How to complete this task =
Could you give the records below again exactly, without the pictures?

Structured diff data:
::::

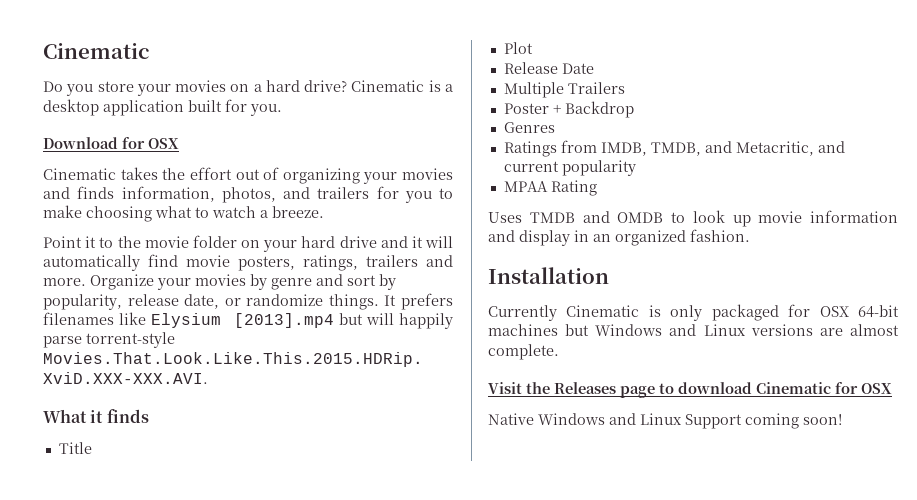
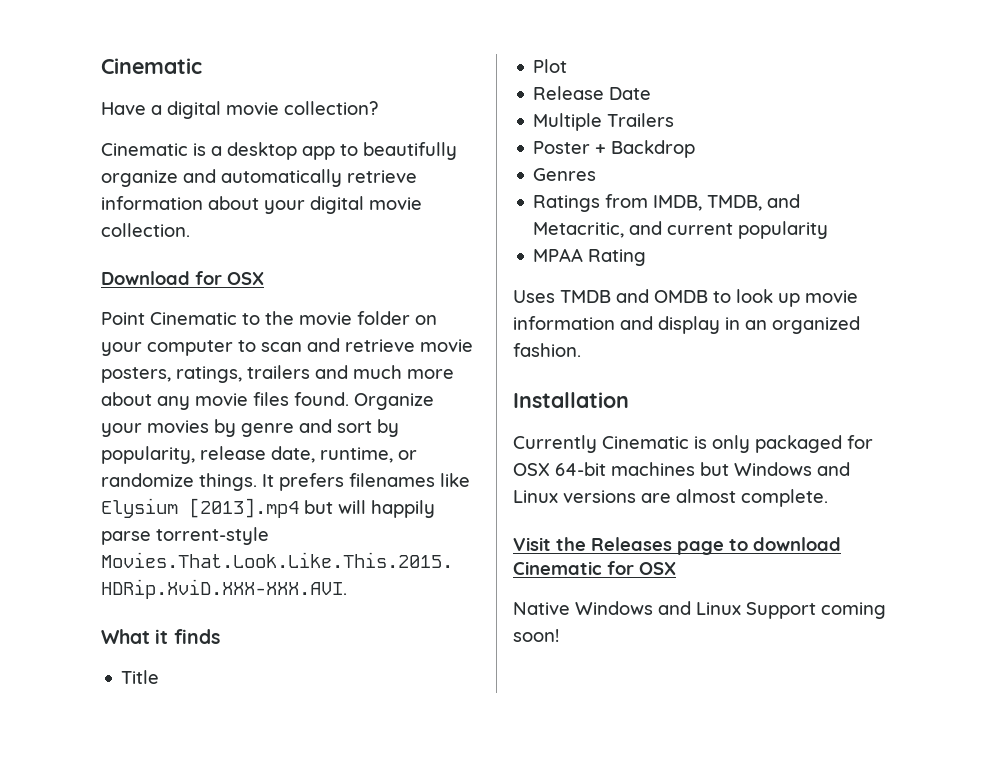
[43,80,453,96] [43,99,282,116] [43,137,179,149] [43,167,453,184] [43,186,453,203] [43,205,324,222] [43,236,97,248] Do you store your movies on a hard drive? Cinematic is a desktop application built for you. // Download for OSX // Cinematic takes the effort out of organizing your movies and finds information, photos, and trailers for you to make choosing what to watch a breeze. // Point it -> [101,101,378,119] [101,142,457,160] [101,169,417,187] [101,196,422,214] [101,223,190,237] [101,271,264,285] [101,312,237,325] Have a digital movie collection? // Cinematic is a desktop app to beautifully organize and automatically retrieve information about your digital movie collection. // Download for OSX // Point Cinematic
[301,236,454,248] [43,254,178,271] hard drive and it will automatically find -> [147,338,415,356] computer to scan and retrieve
[43,278,86,286] more. -> [353,365,454,379] [101,392,349,410] much more about any movie files found.
(220, 301) none -> [320,447,393,463] runtime,

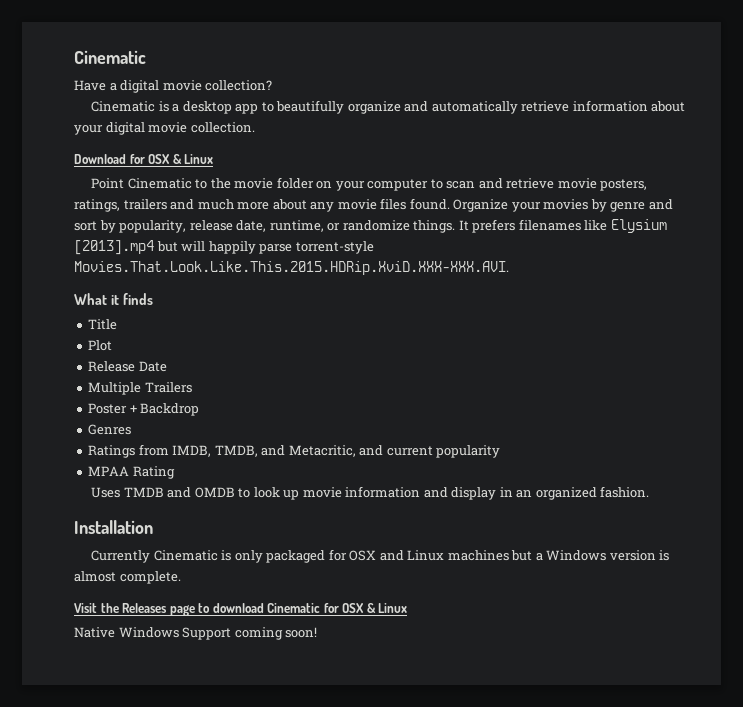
(264, 278) none -> [172,154,214,164] & Linux
[555,462,850,476] [513,490,671,503] 64-bit machines but Windows and Linux versions are -> [379,550,670,561] and Linux machines but a Windows version is
(676, 568) none -> [366,603,408,613] & Linux
[658,601,741,615] and Linux -> (179, 632) none

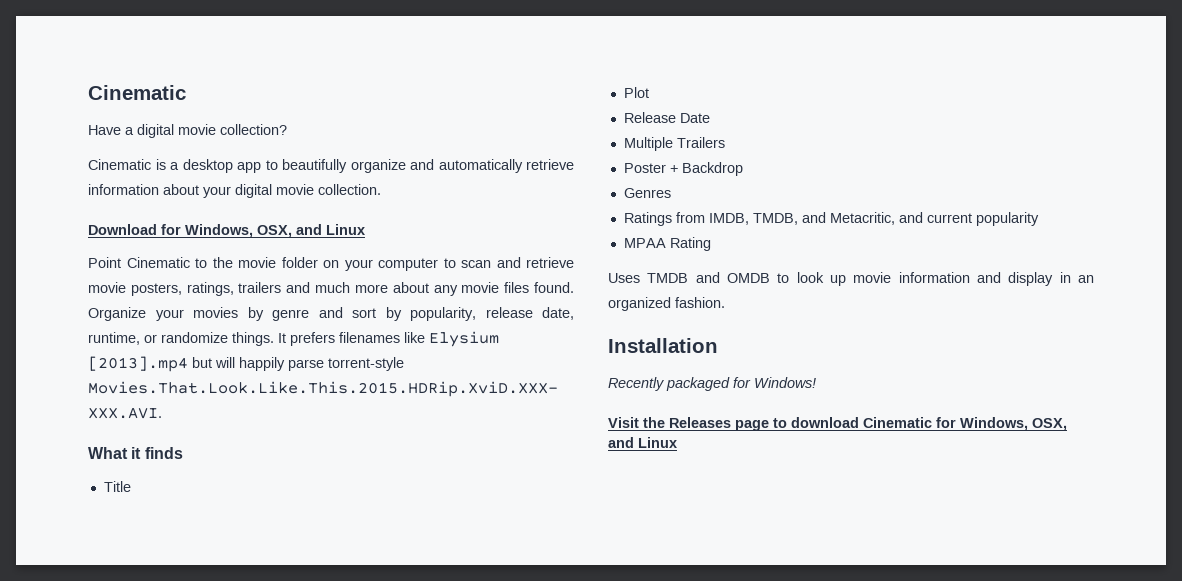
[148,154,182,164] OSX & -> [185,224,322,238] Windows, OSX, and
[91,549,670,563] [74,571,181,584] Currently Cinematic is only packaged for OSX and Linux machines but a Windows version is almost complete. -> [608,377,816,391] Recently packaged for Windows!
[342,603,408,613] [74,627,318,640] OSX & Linux // Native Windows Support coming soon! -> [960,417,1067,431] [608,437,677,448] Windows, OSX, and Linux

::::

Answer for this exercise =
[43,80,453,96] [43,99,282,116] [43,137,179,149] [43,167,453,184] [43,186,453,203] [43,205,324,222] [43,236,97,248] Do you store your movies on a hard drive? Cinematic is a desktop application built for you. // Download for OSX // Cinematic takes the effort out of organizing your movies and finds information, photos, and trailers for you to make choosing what to watch a breeze. // Point it -> [101,101,378,119] [101,142,457,160] [101,169,417,187] [101,196,422,214] [101,223,190,237] [101,271,264,285] [101,312,237,325] Have a digital movie collection? // Cinematic is a desktop app to beautifully organize and automatically retrieve information about your digital movie collection. // Download for OSX // Point Cinematic
[301,236,454,248] [43,254,178,271] hard drive and it will automatically find -> [147,338,415,356] computer to scan and retrieve
[43,278,86,286] more. -> [353,365,454,379] [101,392,349,410] much more about any movie files found.
(220, 301) none -> [320,447,393,463] runtime,

(264, 278) none -> [172,154,214,164] & Linux
[555,462,850,476] [513,490,671,503] 64-bit machines but Windows and Linux versions are -> [379,550,670,561] and Linux machines but a Windows version is
(676, 568) none -> [366,603,408,613] & Linux
[658,601,741,615] and Linux -> (179, 632) none

[148,154,182,164] OSX & -> [185,224,322,238] Windows, OSX, and
[91,549,670,563] [74,571,181,584] Currently Cinematic is only packaged for OSX and Linux machines but a Windows version is almost complete. -> [608,377,816,391] Recently packaged for Windows!
[342,603,408,613] [74,627,318,640] OSX & Linux // Native Windows Support coming soon! -> [960,417,1067,431] [608,437,677,448] Windows, OSX, and Linux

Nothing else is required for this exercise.